In 2005 the Heritage Lottery Fund awarded a grant of £2.7m towards the cost of stabilising the ruins and they were opened to the public on 31 March 2007. In May 2009 Lord Cowdray sought to turn the house into a country house hotel, but the project was abandoned when Cowdray failed to find a business partner. Cowdray moved to another family property at Fernhurst. The following year, in September 2010, the house was put on the market for £25 million, not including the rest of the estate.

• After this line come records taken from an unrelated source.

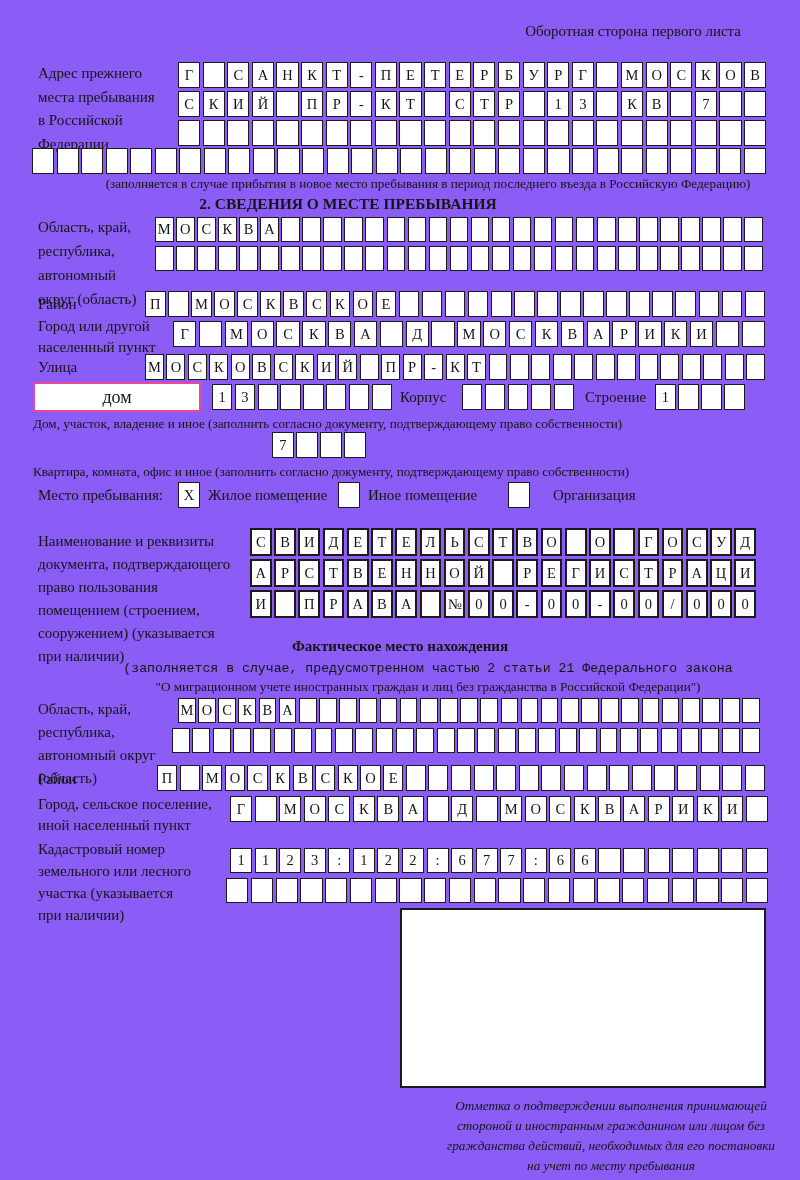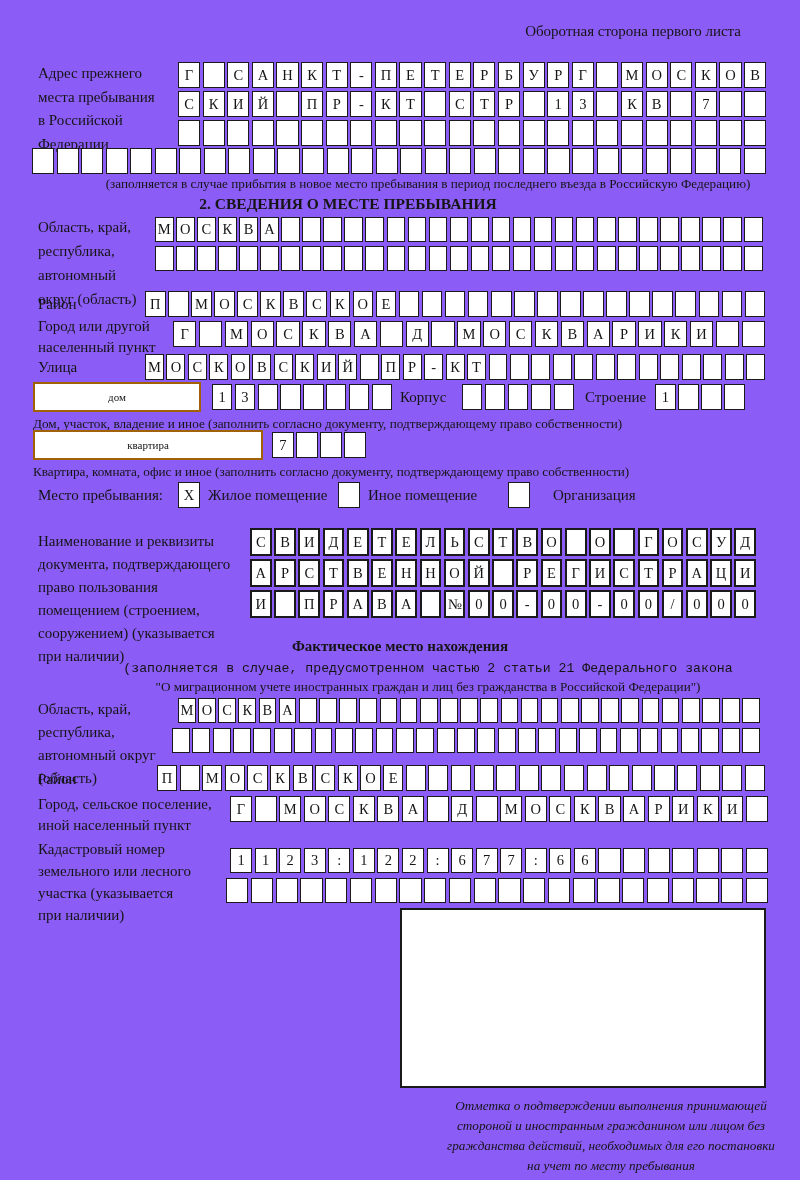--- a/index.html
+++ b/index.html
@@ -19,23 +19,23 @@
   .boxrow .cell{
     flex:1 1 0;
     border:1.6px solid #1a1a1a;
     display:flex;align-items:center;justify-content:center;
     font-size:14.5px;line-height:1;
     background:#fff;
     box-sizing:border-box;
   }
   .boxrow.bold .cell{border-width:2px;}
   .widefield{
-    border:2px solid #a16207;
+    border:2px solid #ec4899;
     display:flex;align-items:center;justify-content:center;
-    font-size:11px;background:#fff;box-sizing:border-box;
+    font-size:18px;background:#fff;box-sizing:border-box;
   }
   .checkbox{
     border:1.6px solid #1a1a1a;width:22px;height:26px;
     display:flex;align-items:center;justify-content:center;
     font-size:14.5px;box-sizing:border-box;background:#fff;
   }
   .center{text-align:center;padding-left:28px;}
   .stamp{border:2px solid #1a1a1a;background:#fff;box-sizing:border-box;}
 </style>
 </head>
@@ -336,21 +336,20 @@
     </div>
   <div class="abs lbl" style="top:386px;left:585px;">Строение</div>
   <div class="abs boxrow" style="top:384px;left:655px;width:90px;">
       <span class="cell">1</span>
       <span class="cell"></span>
       <span class="cell"></span>
       <span class="cell"></span>
     </div>
   <div class="abs cap" style="top:416px;left:33px;width:740px;">Дом, участок, владение и иное (заполнить согласно документу, подтверждающему право собственности)</div>
 
-  <div class="abs widefield" style="top:430px;left:33px;width:230px;height:30px;">квартира</div>
   <div class="abs boxrow" style="top:432px;left:272px;width:94px;">
       <span class="cell">7</span>
       <span class="cell"></span>
       <span class="cell"></span>
       <span class="cell"></span>
     </div>
   <div class="abs cap" style="top:464px;left:33px;width:740px;">Квартира, комната, офис и иное (заполнить согласно документу, подтверждающему право собственности)</div>
 
   <div class="abs lbl" style="top:484px;left:38px;">Место пребывания:</div>
   <div class="abs checkbox" style="top:482px;left:178px;">X</div>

Lord Cowdray, claimed that he did not want his son to inherit the burden of maintaining the house.

The collection housed within Cowdray Park was auctioned in situ by Christie's over three days, between 13 and 15 September 2011. Among the objects sold were furniture, silver, paintings, tapestries and porcelain, with a portrait previously identified as Queen Elizabeth I (but now considered more likely to be Catherine Howard, née Carey, Countess of Nottingham) achieving the highest auction price of £325,250. In total, the auction raised £7.9 million.

== Cowdray Park Polo Club ==
The estate is home to the Cowdray Park Polo Club, which describes itself as the "Home of British Polo".
The club was founded in 1910. The Cowdray Gold Cup tournament was inaugurated in 1956.